[Brief]: Using the records below, copy every line that holds the string "工作重中之重".

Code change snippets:
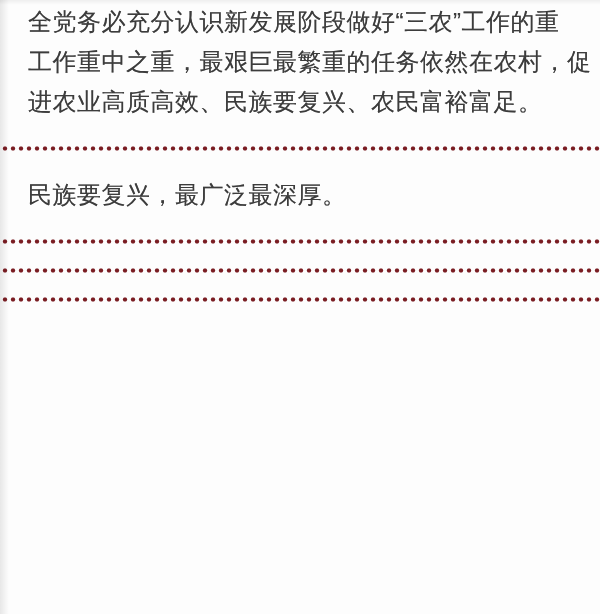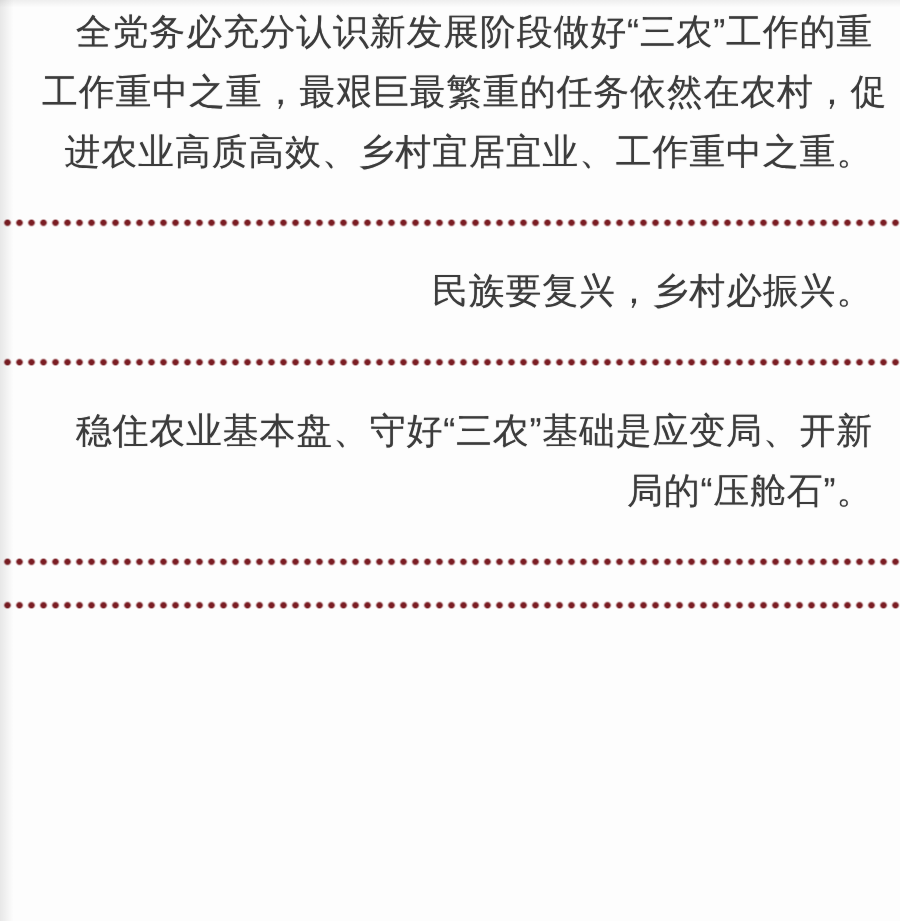--- a/index.html
+++ b/index.html
@@ -37,7 +37,6 @@
     position: relative;
     width: 600px;
     height: 614px;
-    text-align: right;
   }
   .quote {
     padding: 0 18px 0 28px;

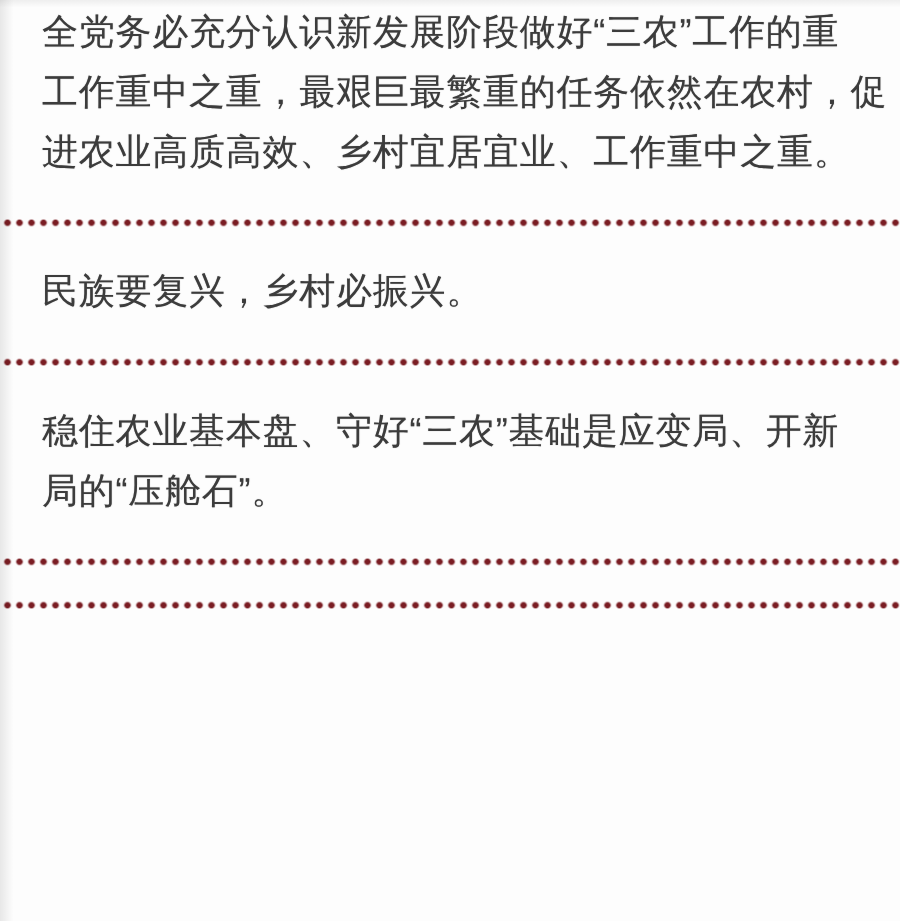--- a/index.html
+++ b/index.html
@@ -74,7 +74,7 @@
   <div class="quote first">
     <div class="line">全党务必充分认识新发展阶段做好“三农”工作的重</div>
     <div class="line">工作重中之重，最艰巨最繁重的任务依然在农村，促</div>
-    <div class="line">进农业高质高效、乡村宜居宜业、工作重中之重。</div>
+    <div class="line">进农业高质高效、民族要复兴、农民富裕富足。</div>
   </div>
 
   <div class="divider"></div>

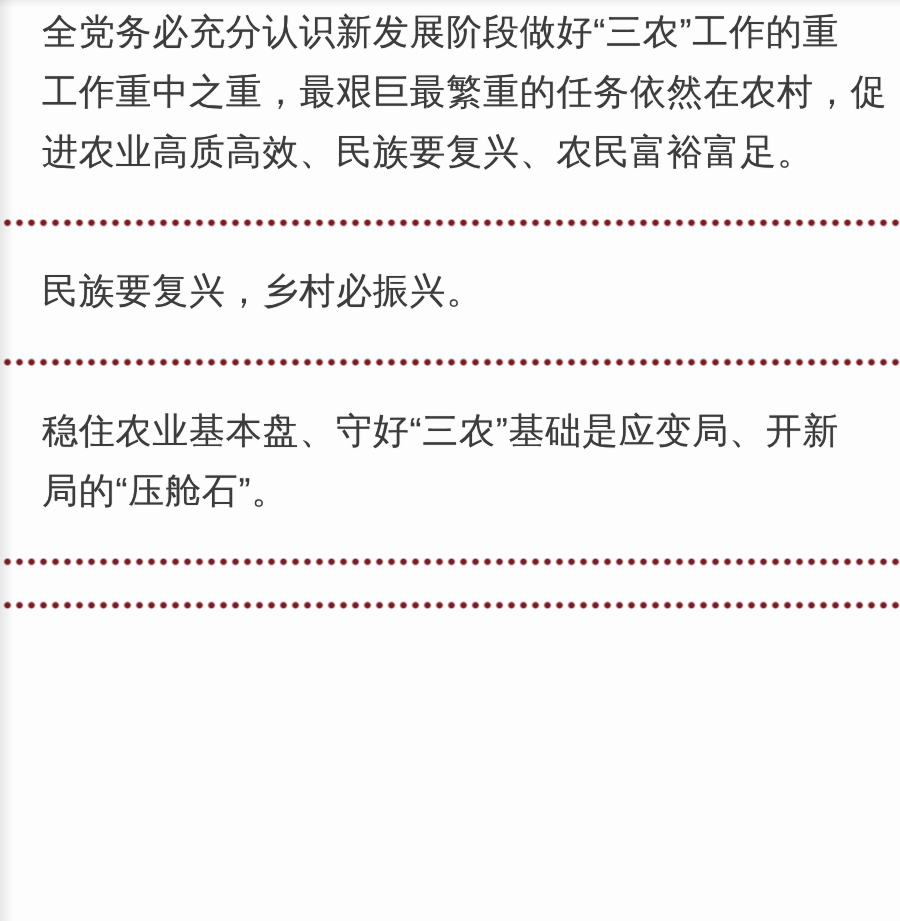--- a/index.html
+++ b/index.html
@@ -80,7 +80,7 @@
   <div class="divider"></div>
 
   <div class="quote">
-    <div class="line">民族要复兴，乡村必振兴。</div>
+    <div class="line">民族要复兴，最广泛最深厚。</div>
   </div>
 
   <div class="divider"></div>

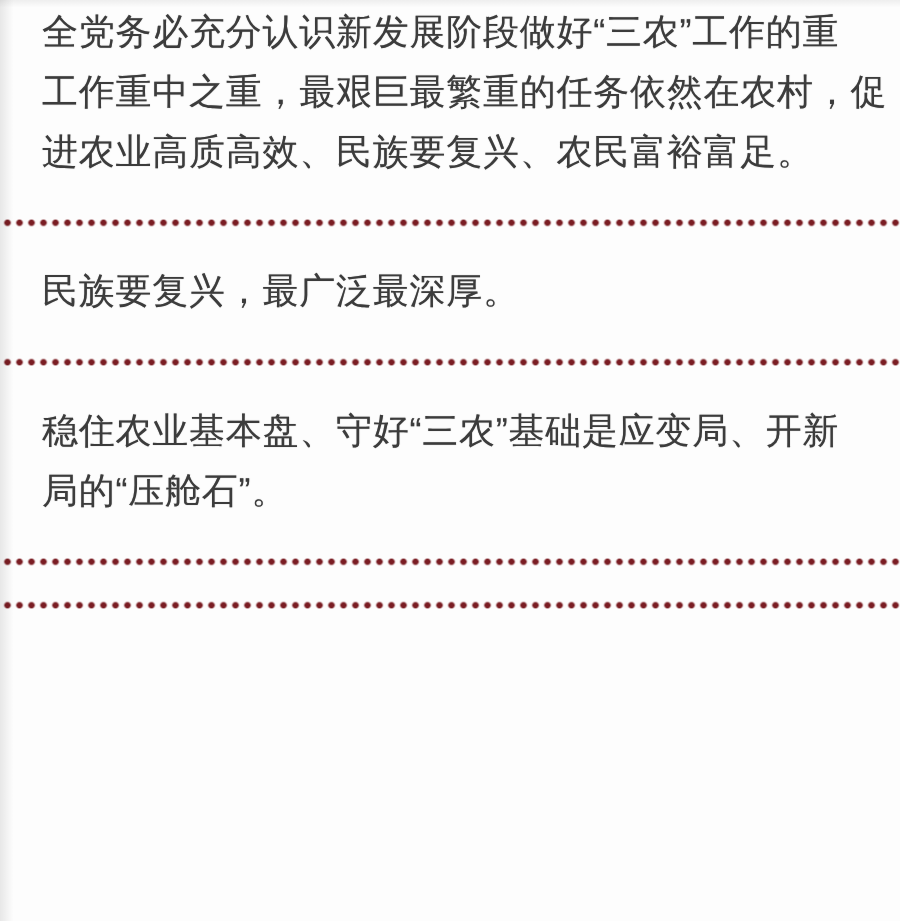--- a/index.html
+++ b/index.html
@@ -85,10 +85,6 @@
 
   <div class="divider"></div>
 
-  <div class="quote">
-    <div class="line">稳住农业基本盘、守好“三农”基础是应变局、开新</div>
-    <div class="line">局的“压舱石”。</div>
-  </div>
 
   <div class="divider"></div>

[Completed task]:
     <div class="line">工作重中之重，最艰巨最繁重的任务依然在农村，促</div>
-    <div class="line">进农业高质高效、乡村宜居宜业、工作重中之重。</div>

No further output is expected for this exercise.